The biggest problem with multi-leader replication is that write conflicts can occur, which means that conflict resolution is required.

For example, consider a wiki page that is simultaneously being edited by two users, as shown in Figure 5-7. User 1 changes the title of the page from A to B, and user 2 changes the title from A to C at the same time. Each user’s change is successfully applied to their local leader. However, when the changes are asynchronously replicated, a conflict is detected [33]. This problem does not occur in a single-leader database.

A write conflict caused by two leaders concurrently updating the same record

Figure 5-7. A write conflict caused by two leaders concurrently updating the same record.

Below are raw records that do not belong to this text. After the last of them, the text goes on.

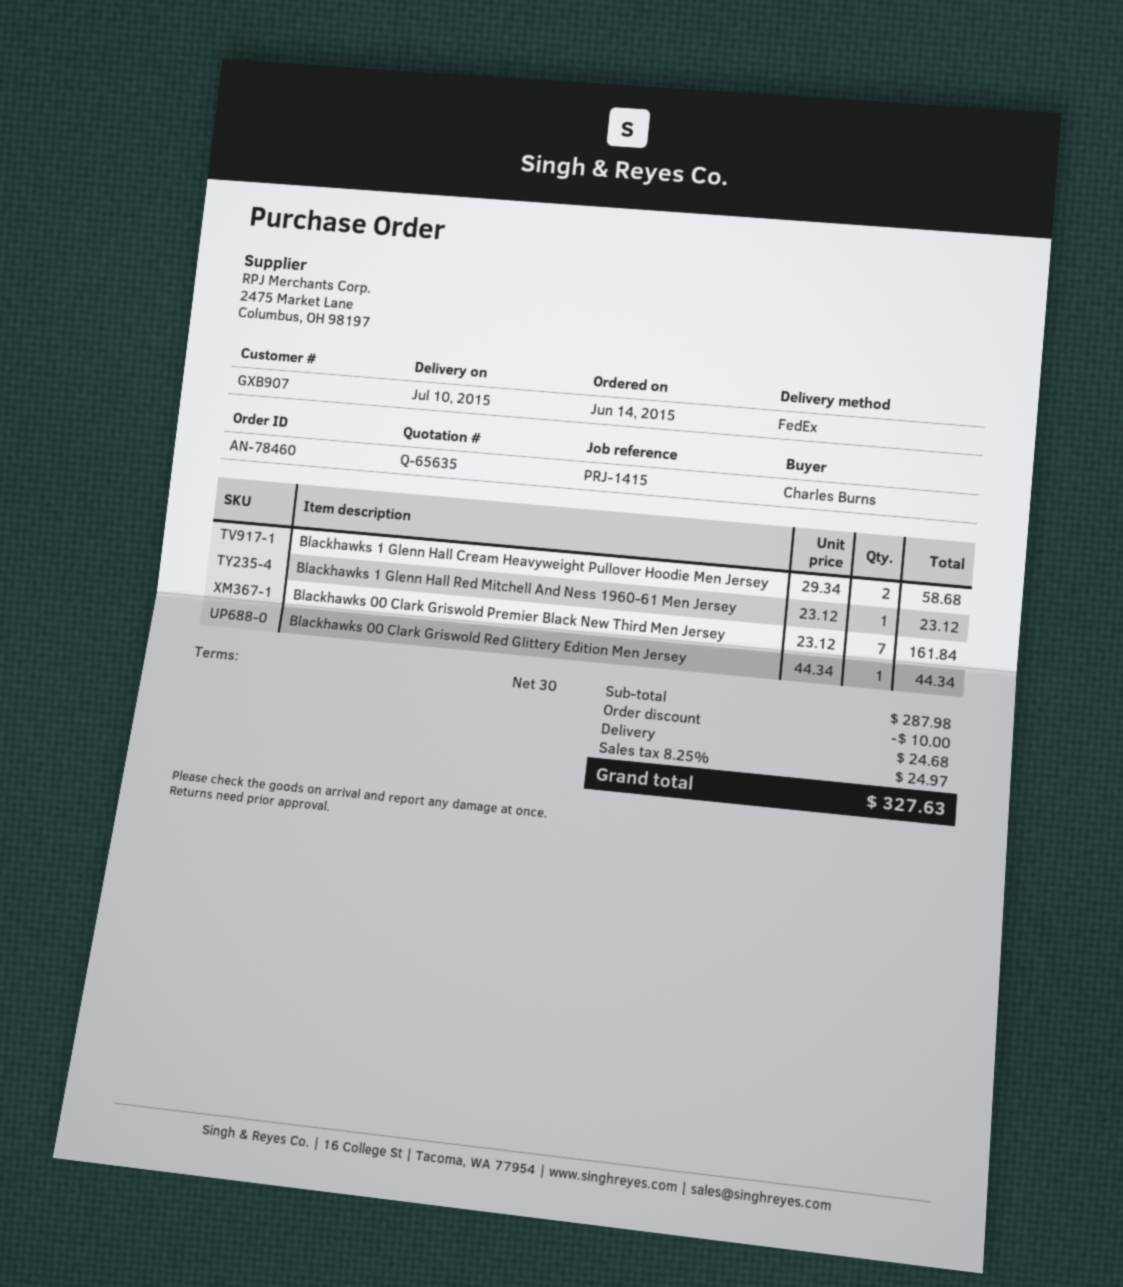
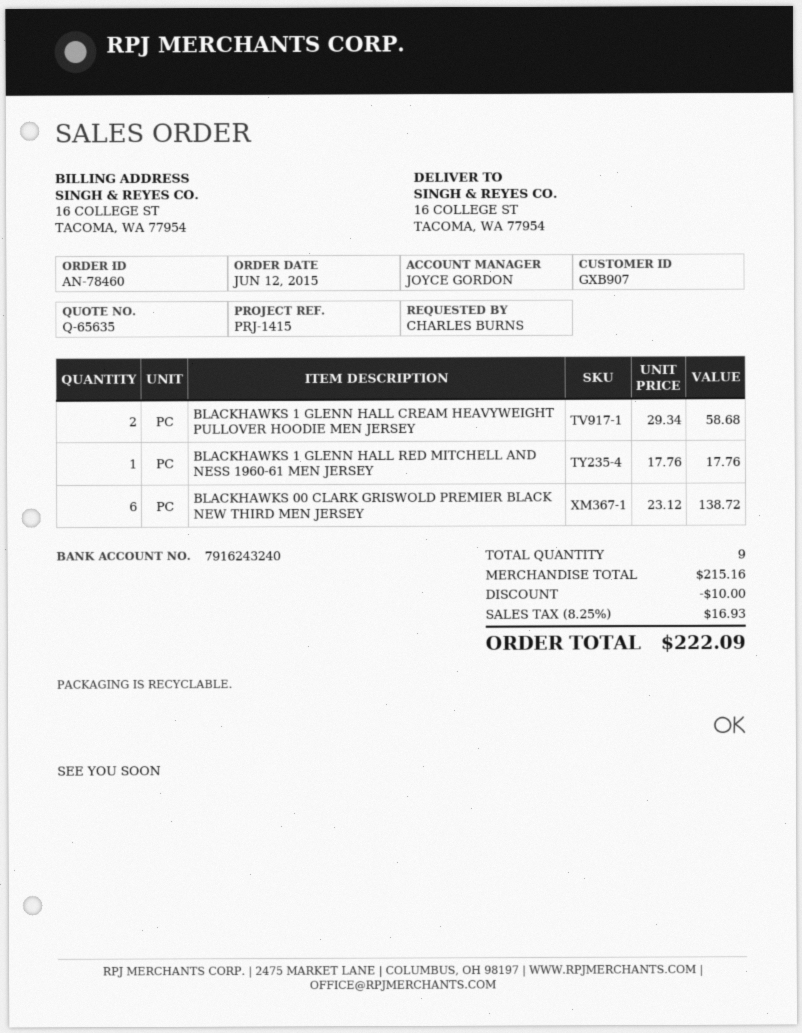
order date: 2015-06-14 -> 2015-06-12
Blackhawks 1 Glenn Hall Red Mitchell And Ness 1960-61 Men Jersey: 1 x 23.12 = 23.12 -> 1 x 17.76 = 17.76
Blackhawks 00 Clark Griswold Premier Black New Third Men Jersey: 7 x 23.12 = 161.84 -> 6 x 23.12 = 138.72
Blackhawks 00 Clark Griswold Red Glittery Edition Men Jersey: 1 x 44.34 = 44.34 -> none
subtotal: 287.98 -> 215.16
shipping: 24.68 -> none
tax: 8.25% = 24.97 -> 8.25% = 16.93
total: 327.63 -> 222.09

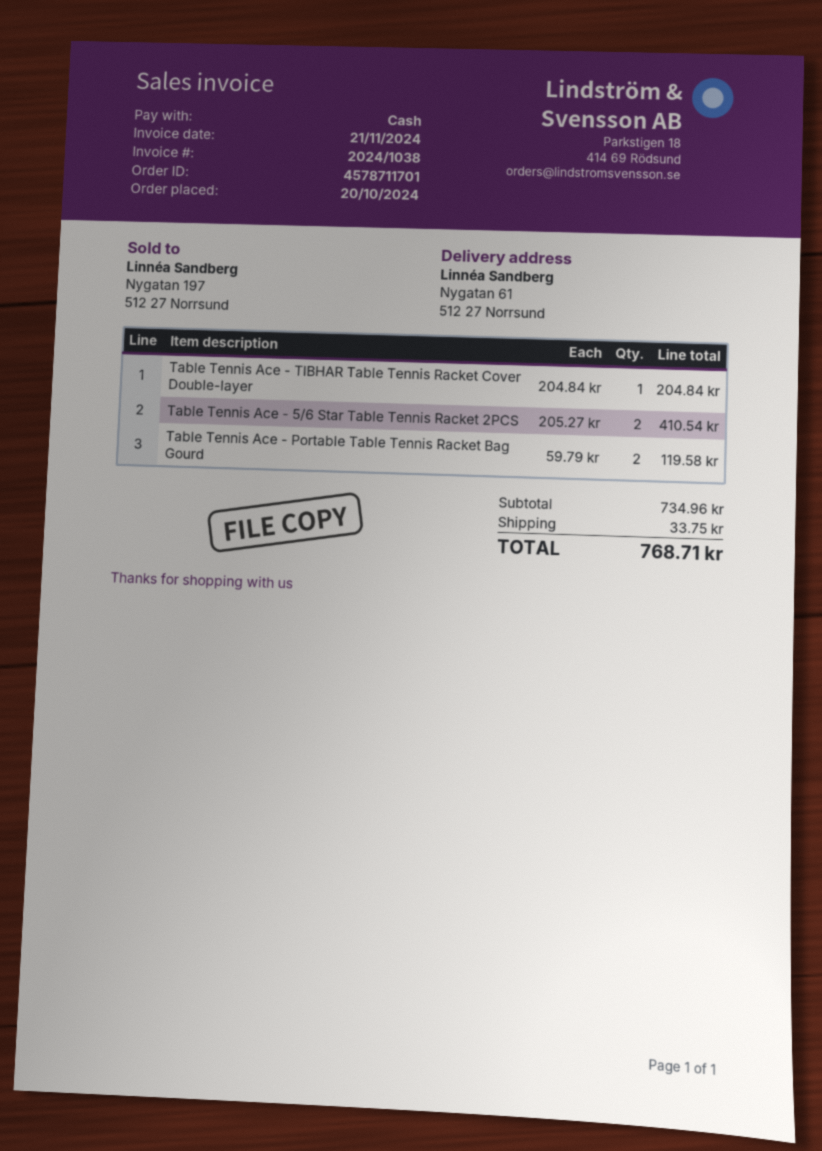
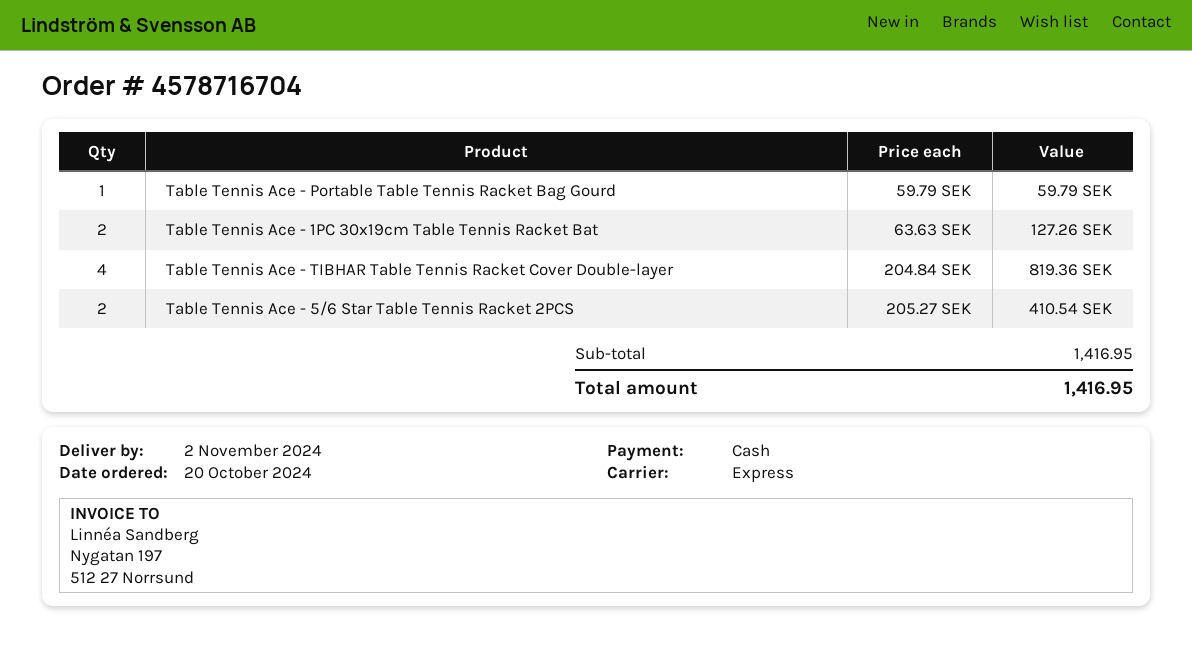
order number: 4578711701 -> 4578716704
Table Tennis Ace - TIBHAR Table Tennis Racket Cover Double-layer: 1 x 204.84 = 204.84 -> 4 x 204.84 = 819.36
Table Tennis Ace - Portable Table Tennis Racket Bag Gourd: 2 x 59.79 = 119.58 -> 1 x 59.79 = 59.79
Table Tennis Ace - 1PC 30x19cm Table Tennis Racket Bat: none -> 2 x 63.63 = 127.26
subtotal: 734.96 -> 1416.95
shipping: 33.75 -> none
total: 768.71 -> 1416.95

Synchronous versus asynchronous conflict detection

In a single-leader database, the second writer will either block and wait for the first write to complete, or abort the second write transaction, forcing the user to retry the write. On the other hand, in a multi-leader setup, both writes are successful, and the conflict is only detected asynchronously at some later point in time. At that time, it may be too late to ask the user to resolve the conflict.

In principle, you could make the conflict detection synchronous—i.e., wait for the write to be replicated to all replicas before telling the user that the write was successful. However, by doing so, you would lose the main advantage of multi-leader replication: allowing each replica to accept writes independently. If you want synchronous conflict detection, you might as well just use single-leader replication.